TASK TO COMPLETE: For this exercise, the lines from the one with "裴意诚 | 资助金额: 1000 -> 1500" through the final line of the data below are to be transcribed exactly, and pictures are to be skipped.

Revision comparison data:
■ ■ ■ ■

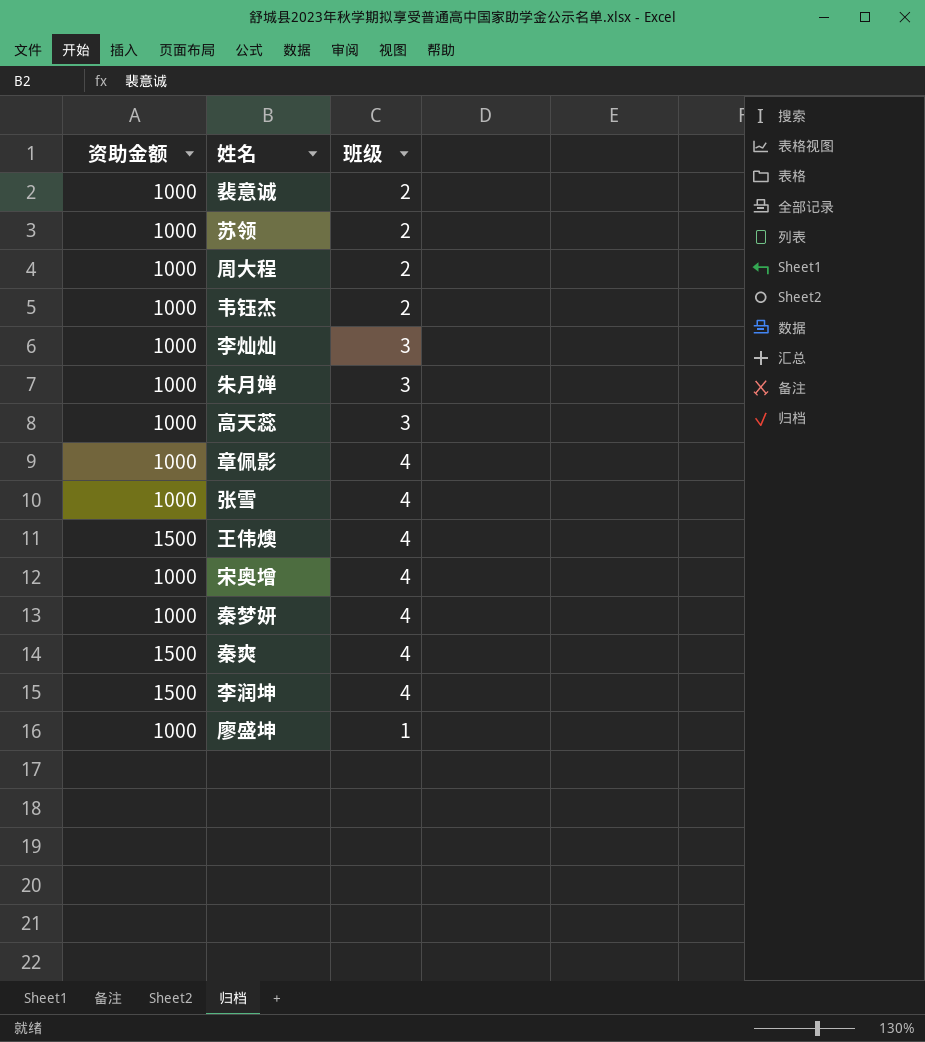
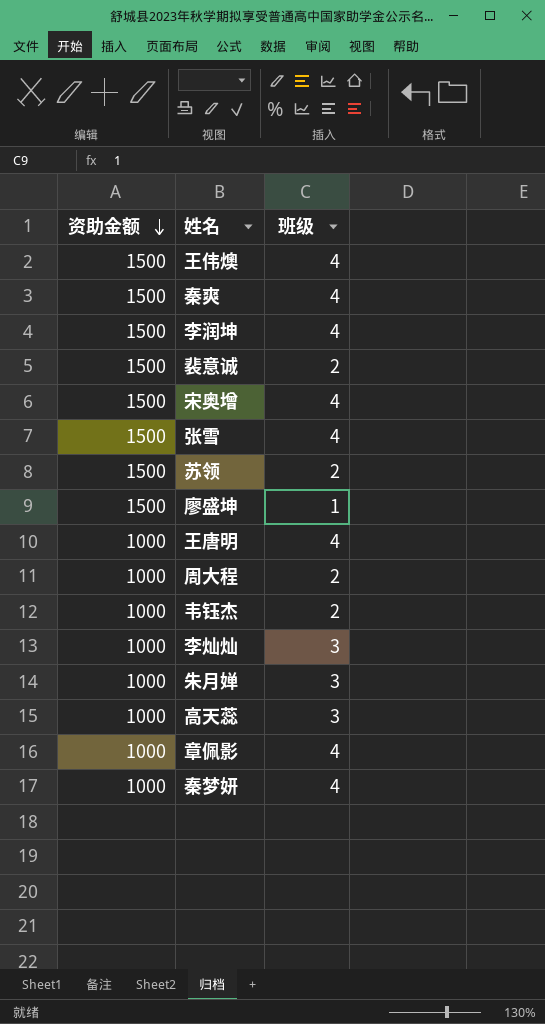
row order: none -> 资助金额 descending
裴意诚 | 资助金额: 1000 -> 1500
宋奥增 | 资助金额: 1000 -> 1500
张雪 | 资助金额: 1000 -> 1500
苏领 | 资助金额: 1000 -> 1500
廖盛坤 | 资助金额: 1000 -> 1500
row 王唐明: none -> 1000 | 4

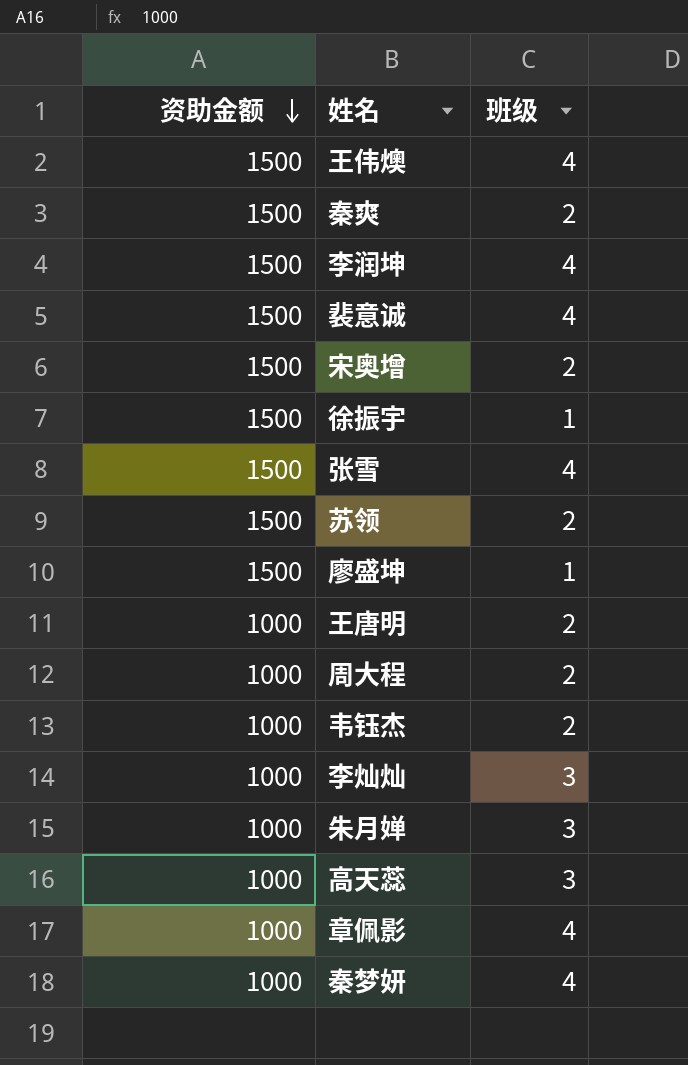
秦爽 | 班级: 4 -> 2
裴意诚 | 班级: 2 -> 4
宋奥增 | 班级: 4 -> 2
row 徐振宇: none -> 1500 | 1
王唐明 | 班级: 4 -> 2

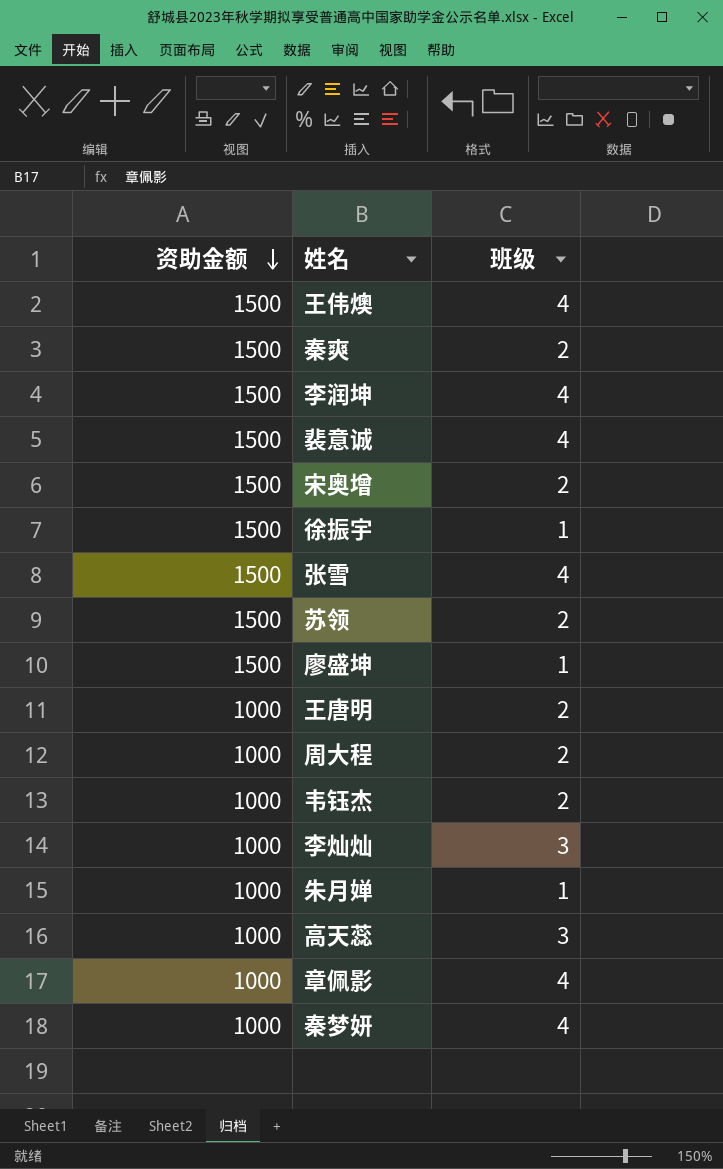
朱月婵 | 班级: 3 -> 1

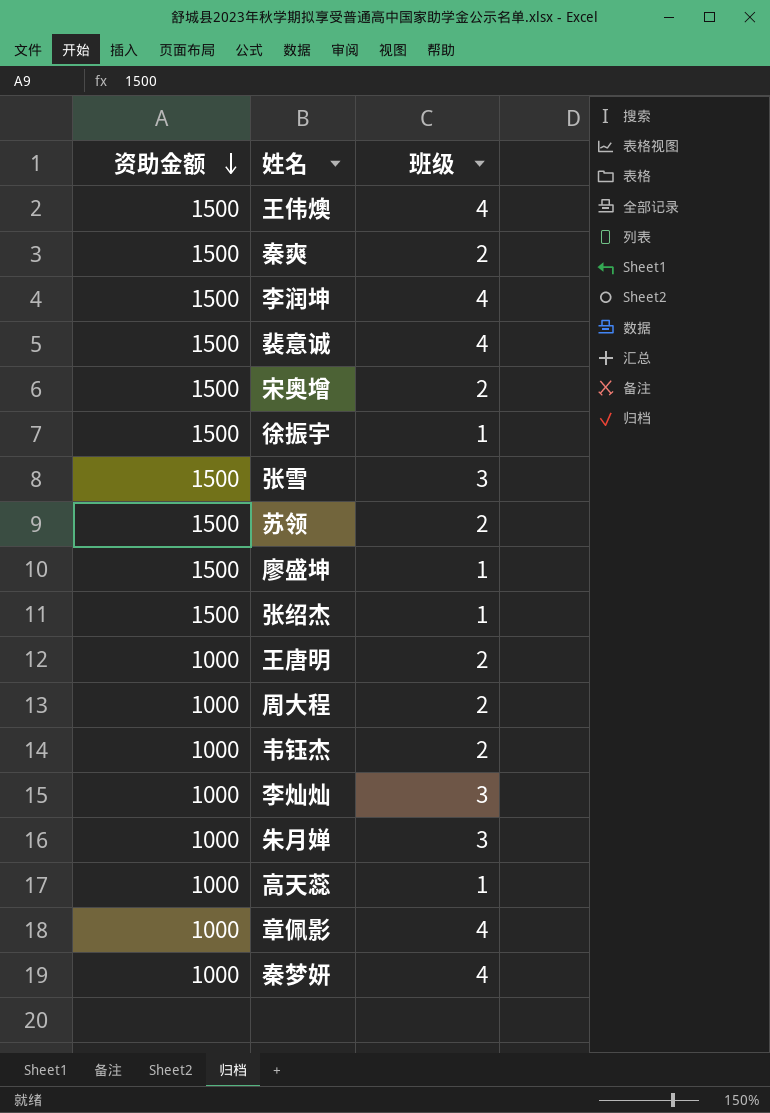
张雪 | 班级: 4 -> 3
row 张绍杰: none -> 1500 | 1
朱月婵 | 班级: 1 -> 3
高天蕊 | 班级: 3 -> 1

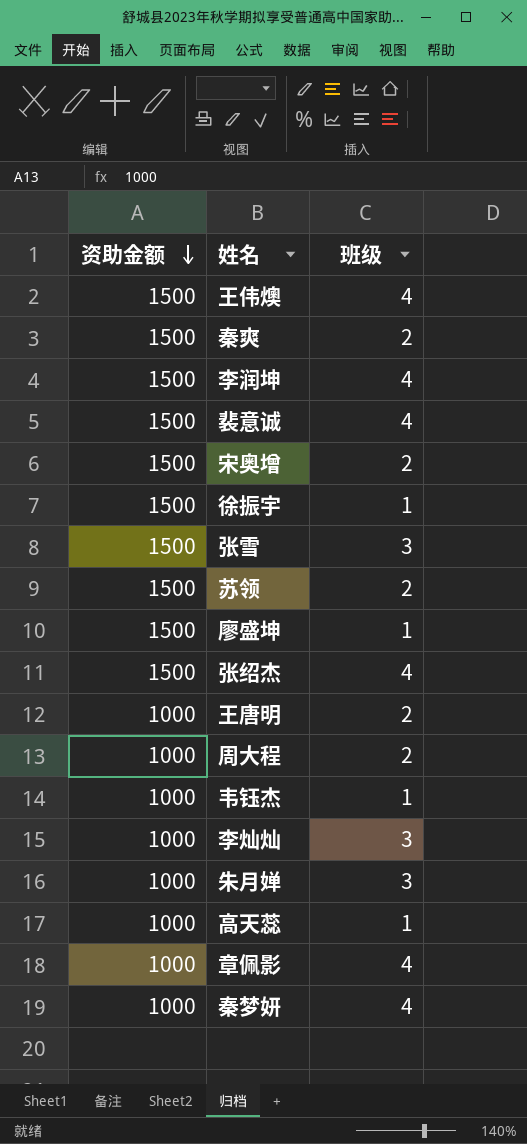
张绍杰 | 班级: 1 -> 4
韦钰杰 | 班级: 2 -> 1

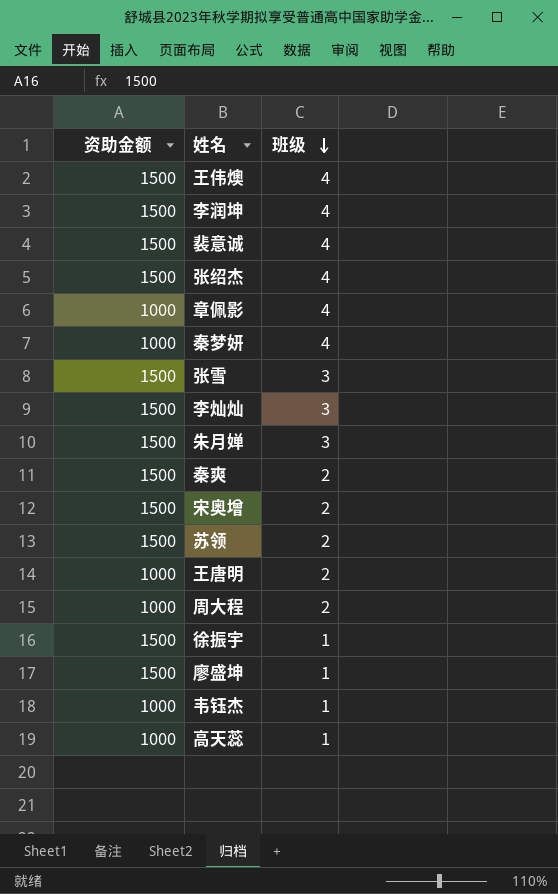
row order: 资助金额 descending -> 班级 descending
李灿灿 | 资助金额: 1000 -> 1500
朱月婵 | 资助金额: 1000 -> 1500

■ ■ ■ ■

RESULT FOR THIS EXERCISE:
裴意诚 | 资助金额: 1000 -> 1500
宋奥增 | 资助金额: 1000 -> 1500
张雪 | 资助金额: 1000 -> 1500
苏领 | 资助金额: 1000 -> 1500
廖盛坤 | 资助金额: 1000 -> 1500
row 王唐明: none -> 1000 | 4

秦爽 | 班级: 4 -> 2
裴意诚 | 班级: 2 -> 4
宋奥增 | 班级: 4 -> 2
row 徐振宇: none -> 1500 | 1
王唐明 | 班级: 4 -> 2

朱月婵 | 班级: 3 -> 1

张雪 | 班级: 4 -> 3
row 张绍杰: none -> 1500 | 1
朱月婵 | 班级: 1 -> 3
高天蕊 | 班级: 3 -> 1

张绍杰 | 班级: 1 -> 4
韦钰杰 | 班级: 2 -> 1

row order: 资助金额 descending -> 班级 descending
李灿灿 | 资助金额: 1000 -> 1500
朱月婵 | 资助金额: 1000 -> 1500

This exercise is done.